_What is needed:_ Where does the string "Laifen" appear in the listing below? Copy every line where it does.
◇ ◇ ◇
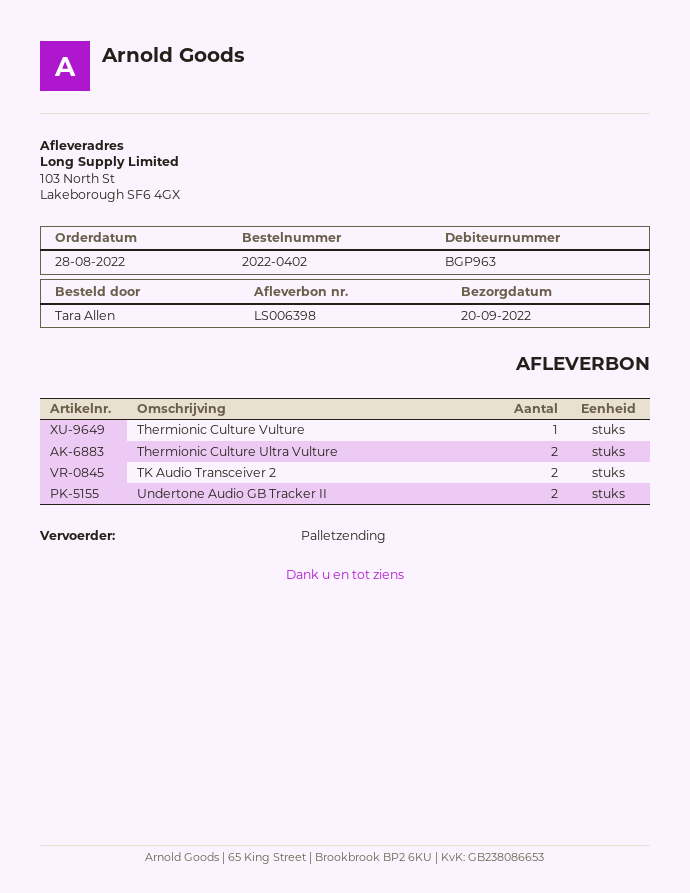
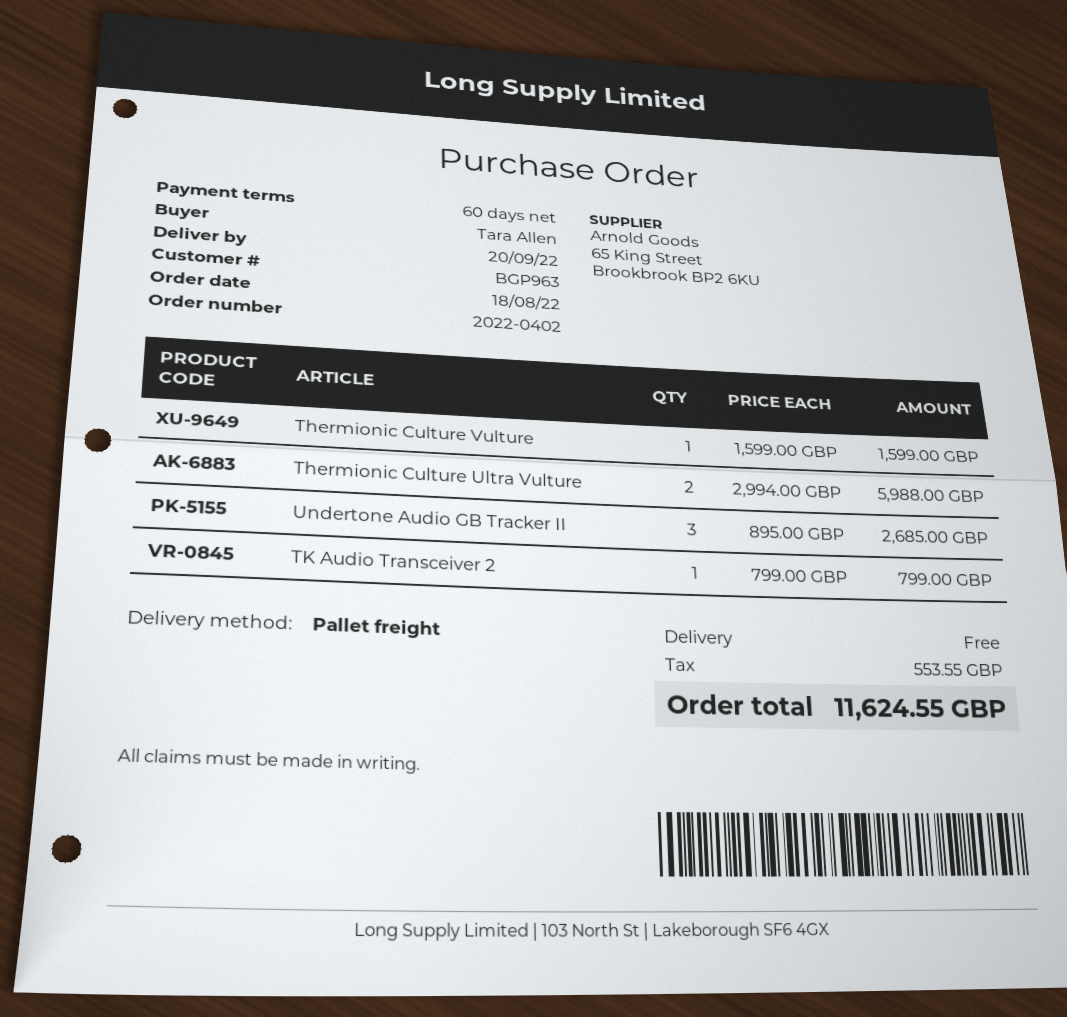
order date: 2022-08-28 -> 2022-08-18
TK Audio Transceiver 2: 2 -> 1
Undertone Audio GB Tracker II: 2 -> 3

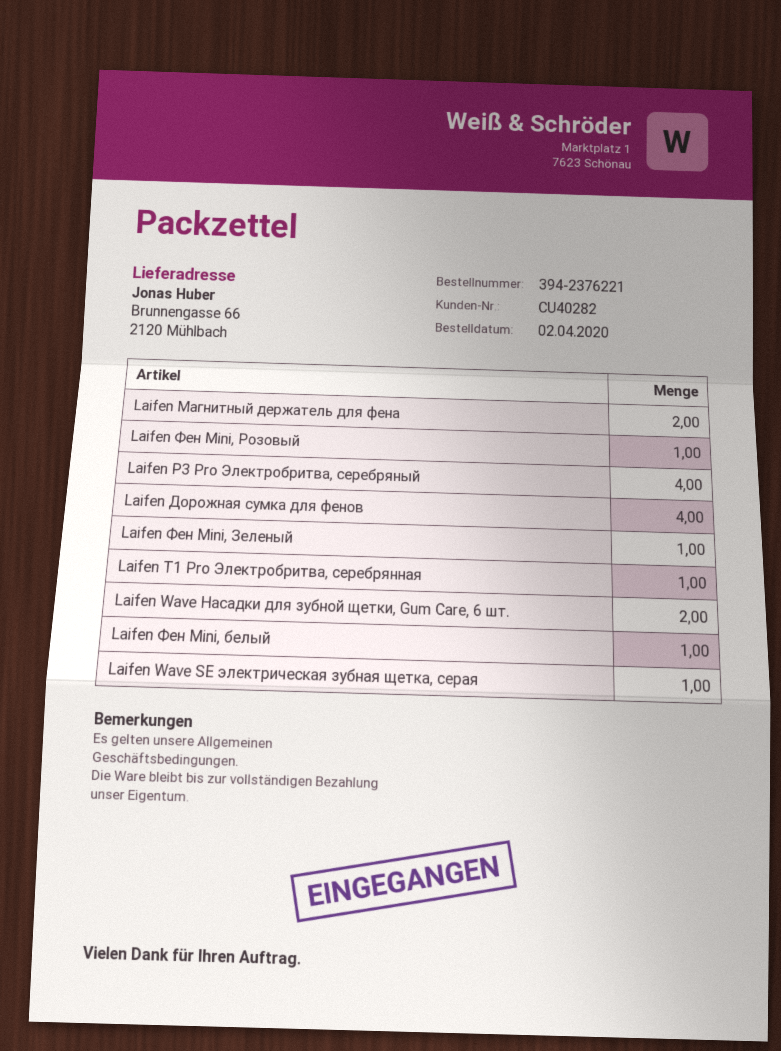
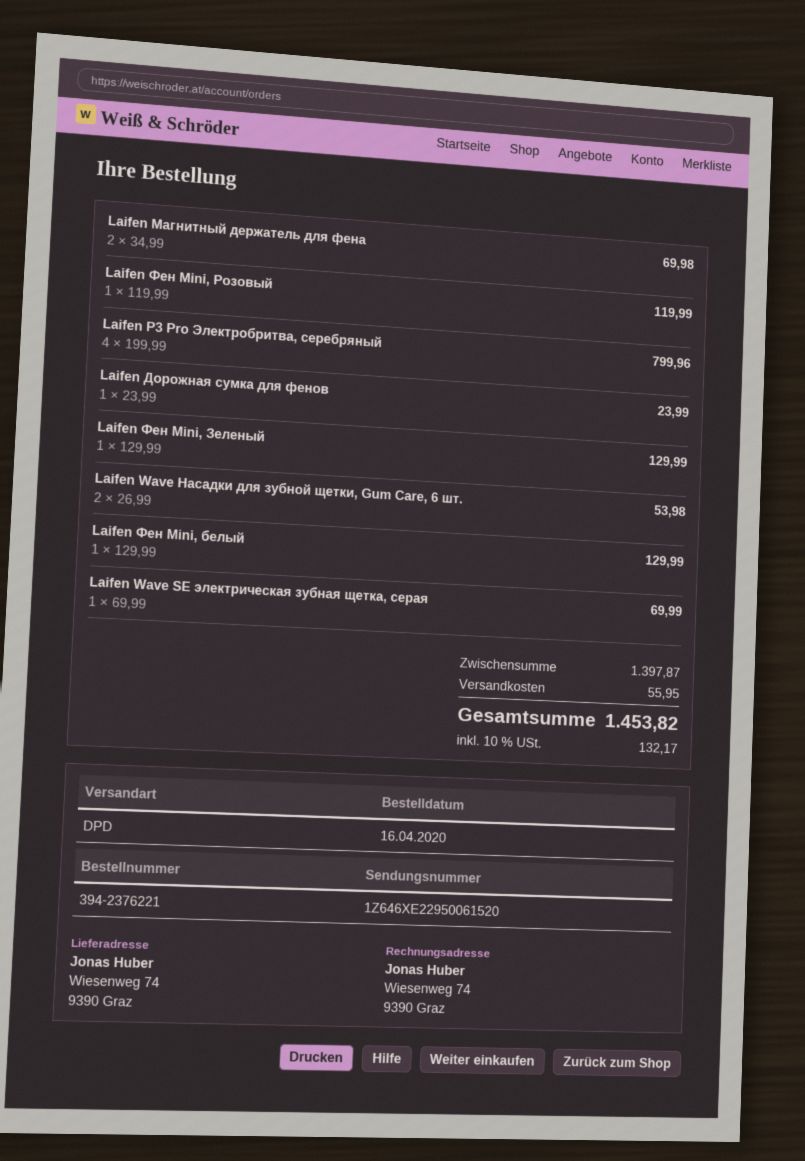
order date: 2020-04-02 -> 2020-04-16
ship to: Brunnengasse 66, 2120 Mühlbach -> Wiesenweg 74, 9390 Graz
Laifen Дорожная сумка для фенов: 4 -> 1
Laifen T1 Pro Электробритва, серебрянная: 1 -> none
◇ ◇ ◇
_Solution:_
Laifen Дорожная сумка для фенов: 4 -> 1
Laifen T1 Pro Электробритва, серебрянная: 1 -> none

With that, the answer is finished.